07.31.2010 0

TimesCheck.com: NYT “Green Column” Promotes Renewable Efforts in Australia that Collide with Economic Realities

  • On: 08/25/2010 20:32:09
  • In: Energy Crisis, Global Warming Fraud, and the Environment
  • NYT “Green Column” Promotes Renewable Efforts in Australia that Collide with Economic Realities

    By Kevin Mooney

    So called renewable energy sources comprise just 6 percent of Australia’s power supplies, but this could change dramatically in the next few years if environmentalists have their druthers, according to a New York Times “Green Column” that highlights pending projects. Current plans call for the largest wind farm in the Southern Hemisphere to be built between now and 2013, the report says.

    Although the report concedes that there are enormous logistical challenges connected with the project, it permits renewable industry advocates to talk around the engineering obstacles. The NYT also claims the renewable energy initiatives will generate modest costs for Australian citizens. But the experiences of European countries and U.S. states suggest otherwise and should be reported.

    Gabriel Calzada, an economics professor at Universidad Rey Juan Carlos in Spain, has produced a study that shows green jobs are mostly temporary, heavily subsidized and subtract away from economic performance. The study also describes how higher energy prices associated with renewable have worked against Spain’s ability to compete internationally. The same is true in the U.S. where electricity rates are almost 40 percent higher in states with renewable standards than they are in states that do not have such standards, according to the Institute for Energy Research (IER).

    Readers would greatly benefit if these numbers were juxtaposed with some of the blanket assertions made in the NYT piece. Unrealistic cost estimates are typically attached to political agendas at odds with the public interest. Ideally, journalists should work to expose rather than advance government perfidy.

    Australia could switch over to renewable in just 10 years by constructing 12 thermal solar stations and 23 wind farms, a Melbourne University study cited in the report has concludes.

    “This ambitious clean energy network would cost 370 billion dollars over 10 years, but the cost to each household is estimated at a mere 8 dollars a week,” the article declares. This is very questionable number in light of what has been experienced in America and Europe. But policymakers are proceeding full speed ahead.

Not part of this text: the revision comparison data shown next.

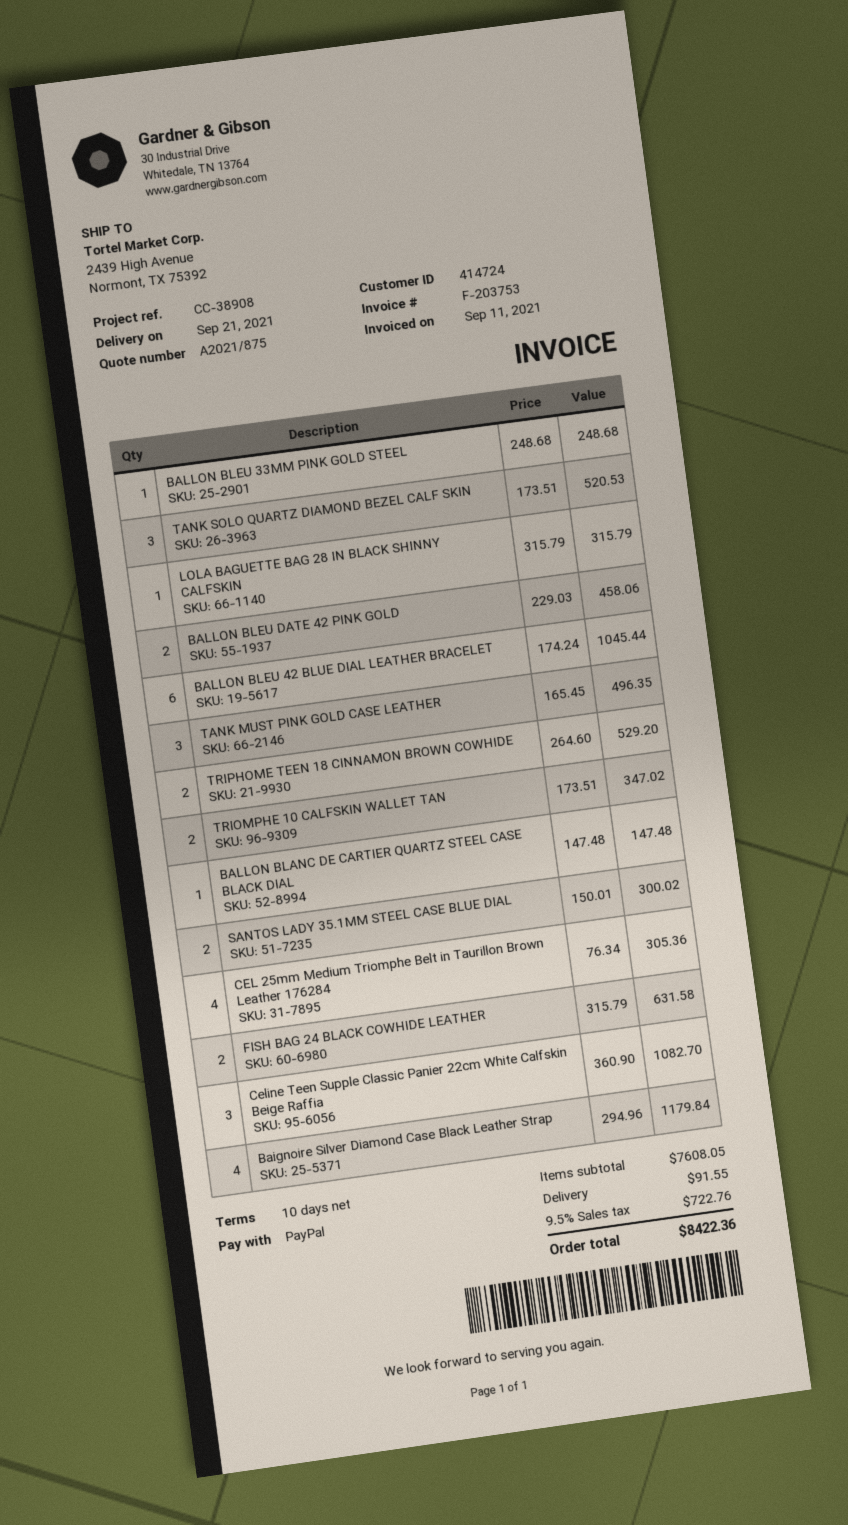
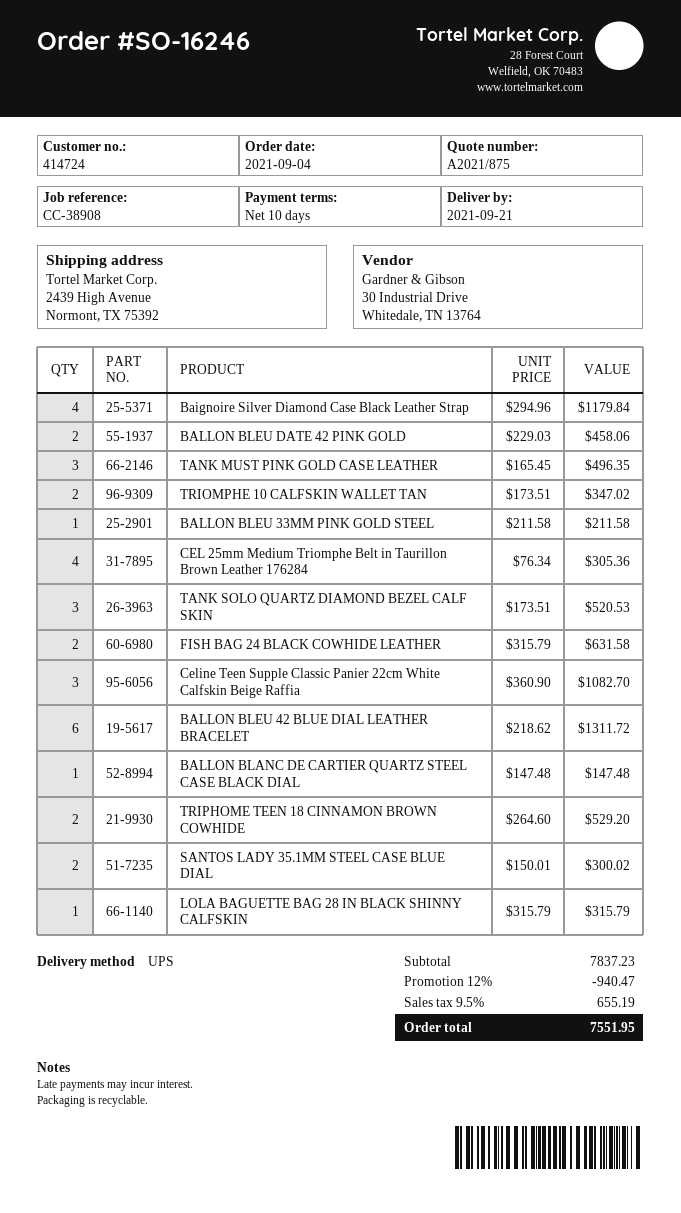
BALLON BLEU 33MM PINK GOLD STEEL: 1 x 248.68 = 248.68 -> 1 x 211.58 = 211.58
BALLON BLEU 42 BLUE DIAL LEATHER BRACELET: 6 x 174.24 = 1045.44 -> 6 x 218.62 = 1311.72
subtotal: 7608.05 -> 7837.23
discount: none -> 12% = 940.47
shipping: 91.55 -> none
tax: 9.5% = 722.76 -> 9.5% = 655.19
total: 8422.36 -> 7551.95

    “Worldwide, investment in renewable energies has boomed in recent years, with some $190 billion worth of new clean energy in 2008, according to the Renewables Global Status Report for 2009,” the report says. “The number of large solar plants tripled to 1,800 between 2007 and 2008, with the majority of new plants in Spain, the Czech Republic, France, Germany, Italy, South Korea and Portugal. The United States, the world’s biggest source of wind energy, installed five times Australia’s total wind energy capacity in 2008 alone.”

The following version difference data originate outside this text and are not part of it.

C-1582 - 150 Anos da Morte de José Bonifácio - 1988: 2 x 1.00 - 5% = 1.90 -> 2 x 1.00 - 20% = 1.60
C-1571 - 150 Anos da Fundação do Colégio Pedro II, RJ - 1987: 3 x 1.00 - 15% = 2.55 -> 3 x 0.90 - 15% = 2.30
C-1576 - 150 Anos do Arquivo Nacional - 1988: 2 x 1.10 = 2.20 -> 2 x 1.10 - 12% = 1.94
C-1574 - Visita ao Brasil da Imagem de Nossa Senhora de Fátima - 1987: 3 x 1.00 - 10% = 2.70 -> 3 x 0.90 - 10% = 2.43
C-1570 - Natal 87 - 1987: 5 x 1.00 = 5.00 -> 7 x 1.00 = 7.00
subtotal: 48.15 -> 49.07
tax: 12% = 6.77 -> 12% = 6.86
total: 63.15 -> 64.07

    Yes, and it’s costing these countries a substantial amount without any appreciable impact on the climate at the expense of cheap, reliable energy sources. The NYT does a great disservice to readers here by way of cheerleading for renewable development in a country that has plenty of alternatives. Instead, it views Australia’s rich supply of resources as an obstacle.

    “One of the problems in Australia is that the country has too many energy resources, and too much cheap coal,” the NYT observes. “The country is the leading exporter of coal in the world, and it generates about 80 percent of its electricity through coal-fired power stations.”

    The political class understands that coercive measures such as “cap and trade” are needed to force private industry off politically incorrect energy sources. But key voices of dissent have emerged and that’s good news for Australians.

    “While campaigning for elections on Saturday, the governing Labor Party and the conservative opposition appeared divided over whether to set such a `carbon price,’ which would force coal power operators to invest in cleaner technology and make renewable energy more competitive,” the report says. Prime Minister Julia Gillard favors what the NYT describes as a “market-based carbon program,” while Tony Abbott is opposed.

    Although environmental groups maintain that “cap and trade” policies have market-like qualities, their arguments do not hold up, especially on the cap side of the equation. The emissions restrictions are imposed through regulation not voluntary, market-based decisions. Moreover, because they are set through regulation and legislation they can be imposed for political reasons, not economic or environmental reasons.

    This remains an unexplained part of the story that should be pursued and unpackaged in future reports.

    Kevin Mooney is a contributing editor to Americans for Limited Government (ALG) News Bureau, and the Executive Editor of TimesCheck.com.